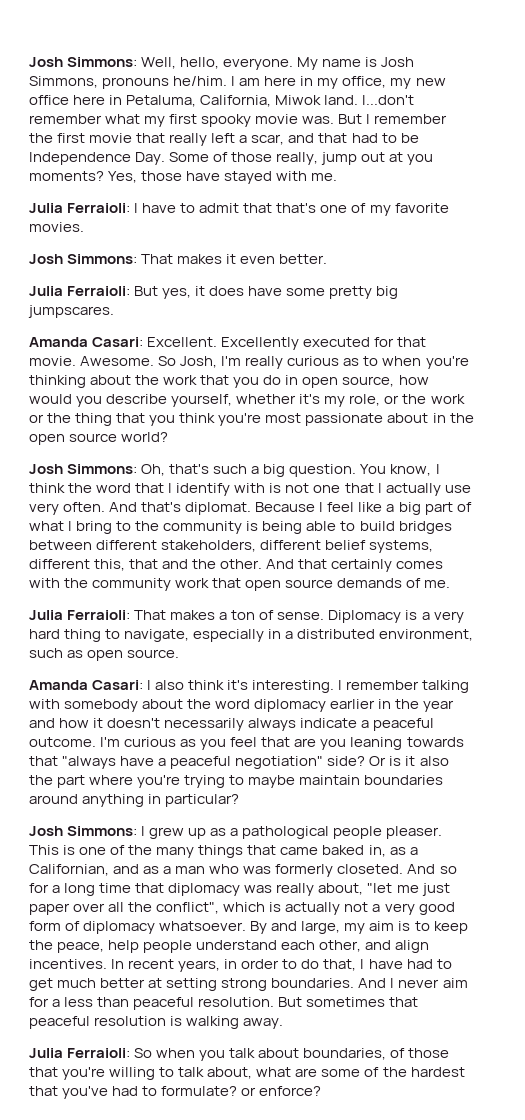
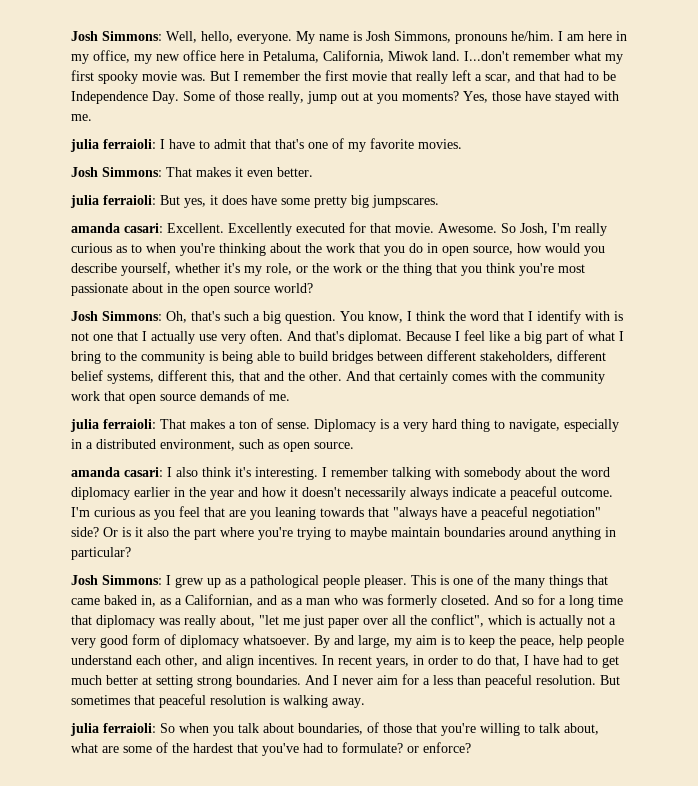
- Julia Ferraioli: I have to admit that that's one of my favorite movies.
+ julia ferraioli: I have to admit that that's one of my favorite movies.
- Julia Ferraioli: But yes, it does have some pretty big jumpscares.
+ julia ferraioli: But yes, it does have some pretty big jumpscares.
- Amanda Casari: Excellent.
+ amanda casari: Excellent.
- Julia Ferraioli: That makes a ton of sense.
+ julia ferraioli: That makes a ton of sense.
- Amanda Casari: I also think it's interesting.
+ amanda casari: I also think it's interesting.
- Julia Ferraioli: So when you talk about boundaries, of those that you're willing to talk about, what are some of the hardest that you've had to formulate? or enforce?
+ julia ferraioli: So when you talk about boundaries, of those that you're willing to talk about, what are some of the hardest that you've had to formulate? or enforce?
---
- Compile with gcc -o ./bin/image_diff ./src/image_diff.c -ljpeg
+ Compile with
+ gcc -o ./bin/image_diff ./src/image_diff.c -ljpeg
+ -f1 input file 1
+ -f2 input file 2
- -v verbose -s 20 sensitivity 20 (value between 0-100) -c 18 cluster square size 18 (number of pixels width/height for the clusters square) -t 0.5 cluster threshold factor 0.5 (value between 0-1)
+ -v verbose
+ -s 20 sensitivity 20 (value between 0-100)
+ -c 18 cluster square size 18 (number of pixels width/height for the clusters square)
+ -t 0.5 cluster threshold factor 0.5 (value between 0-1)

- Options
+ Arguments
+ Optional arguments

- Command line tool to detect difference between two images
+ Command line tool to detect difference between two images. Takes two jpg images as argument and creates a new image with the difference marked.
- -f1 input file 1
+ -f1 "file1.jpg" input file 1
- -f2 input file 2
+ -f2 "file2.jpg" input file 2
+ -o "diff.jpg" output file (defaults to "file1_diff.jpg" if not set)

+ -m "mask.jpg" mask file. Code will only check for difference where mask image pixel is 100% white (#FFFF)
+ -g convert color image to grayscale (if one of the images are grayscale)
==
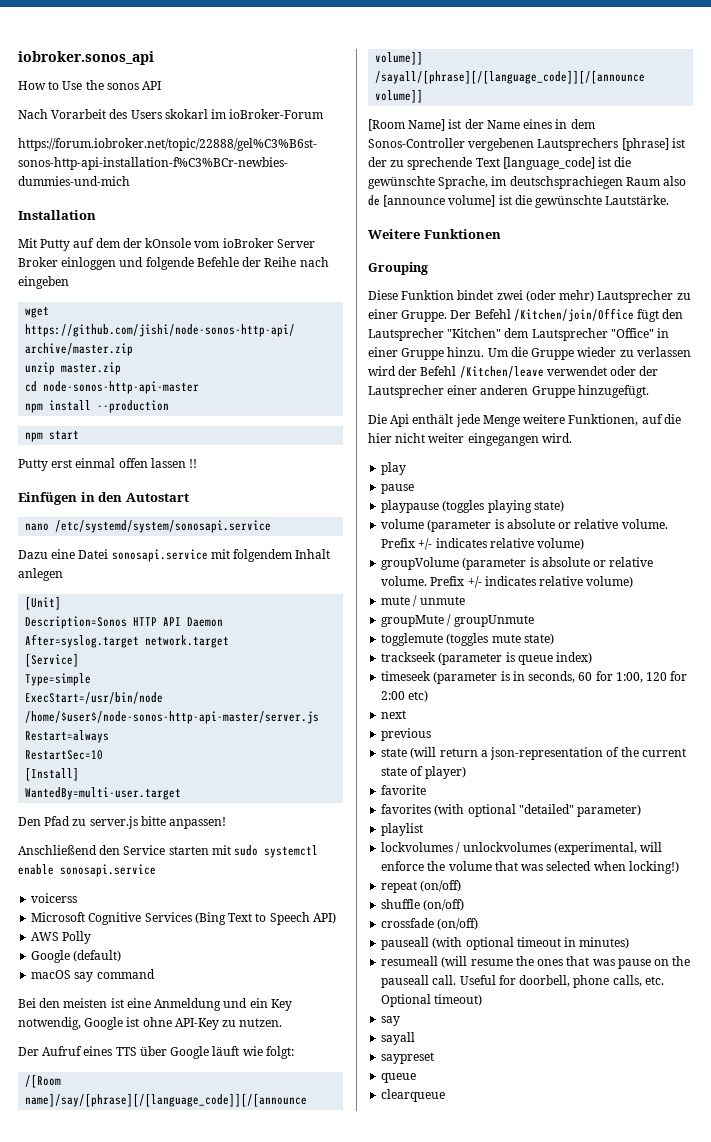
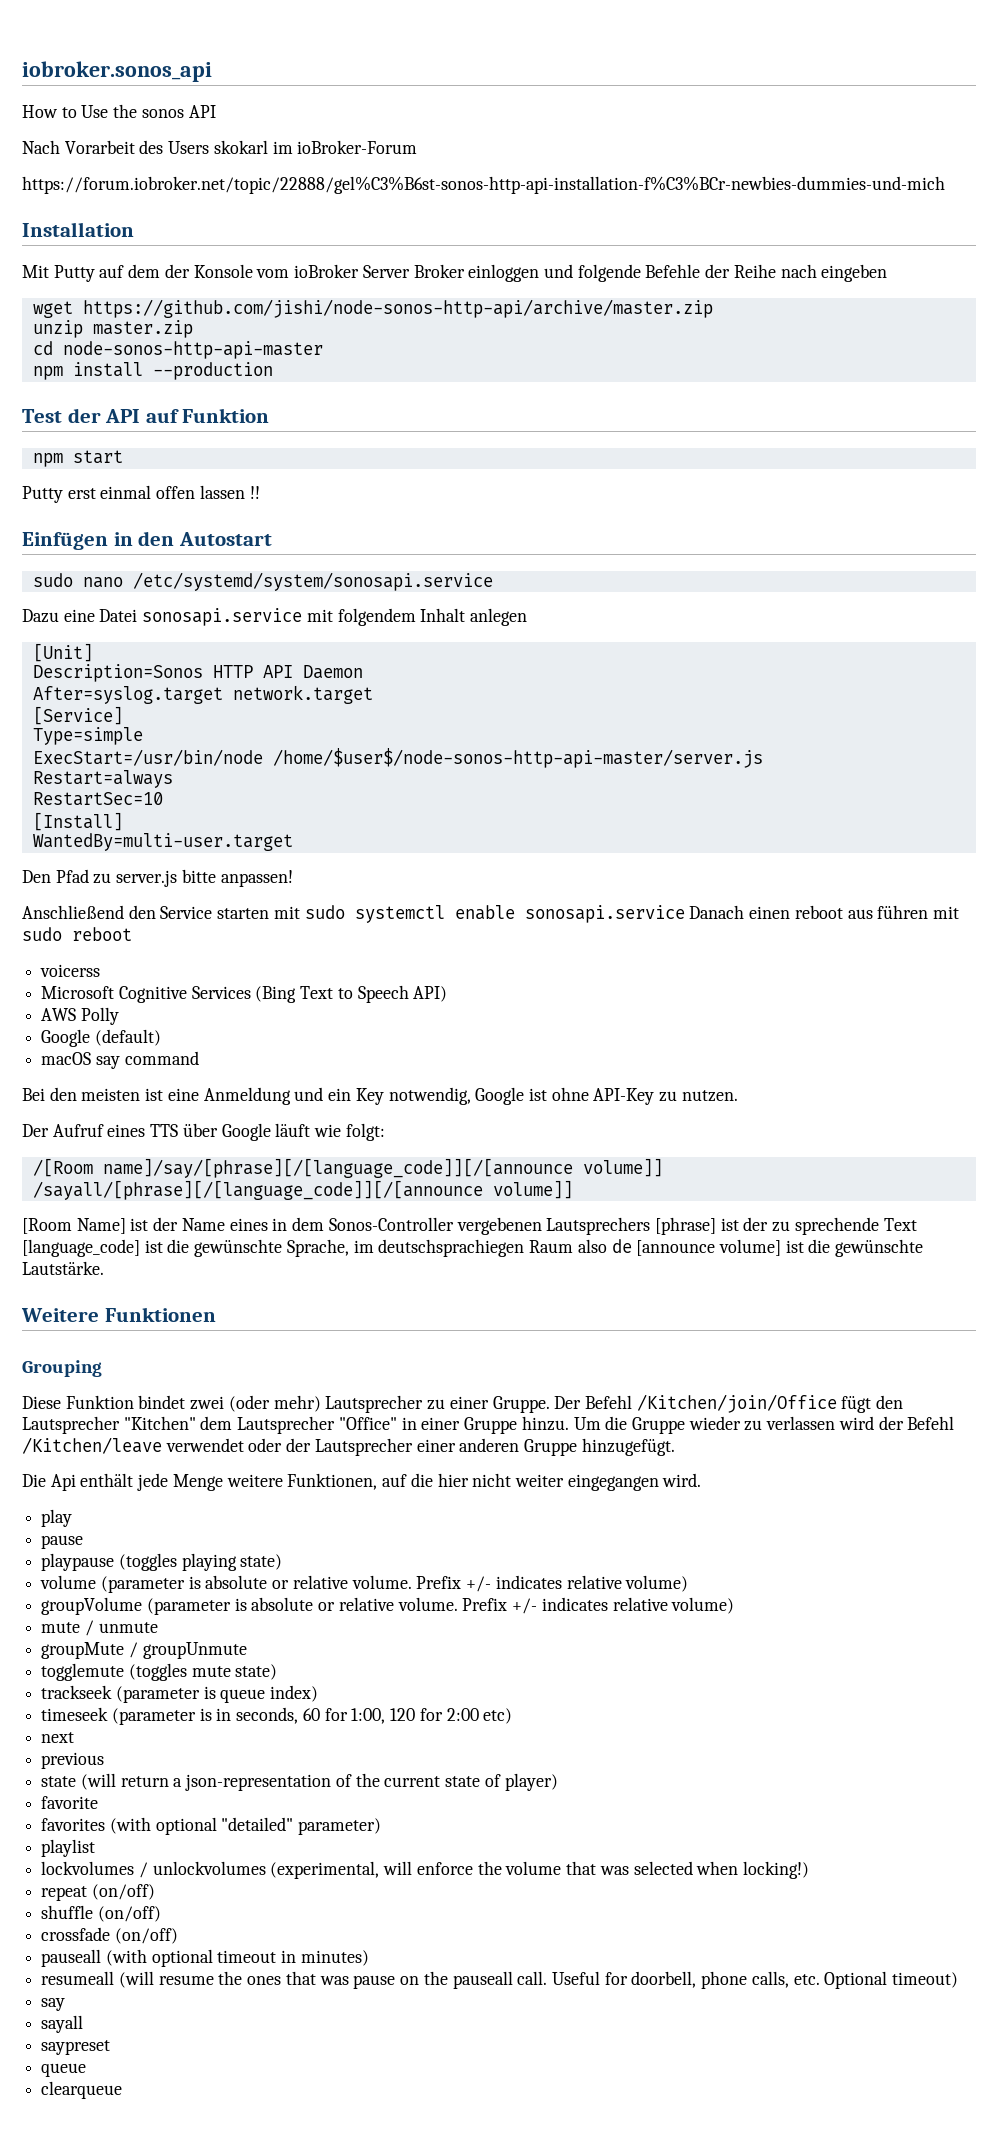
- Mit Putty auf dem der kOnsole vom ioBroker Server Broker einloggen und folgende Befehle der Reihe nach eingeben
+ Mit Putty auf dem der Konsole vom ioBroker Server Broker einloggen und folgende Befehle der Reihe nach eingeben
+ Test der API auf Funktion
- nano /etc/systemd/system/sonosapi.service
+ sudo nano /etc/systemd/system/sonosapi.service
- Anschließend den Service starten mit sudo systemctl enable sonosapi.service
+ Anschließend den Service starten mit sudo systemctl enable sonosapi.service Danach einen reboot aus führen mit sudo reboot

- Problem
Every line of the material above that has the string "Server" needs pulling out.

- The completed task
- Mit Putty auf dem der kOnsole vom ioBroker Server Broker einloggen und folgende Befehle der Reihe nach eingeben
+ Mit Putty auf dem der Konsole vom ioBroker Server Broker einloggen und folgende Befehle der Reihe nach eingeben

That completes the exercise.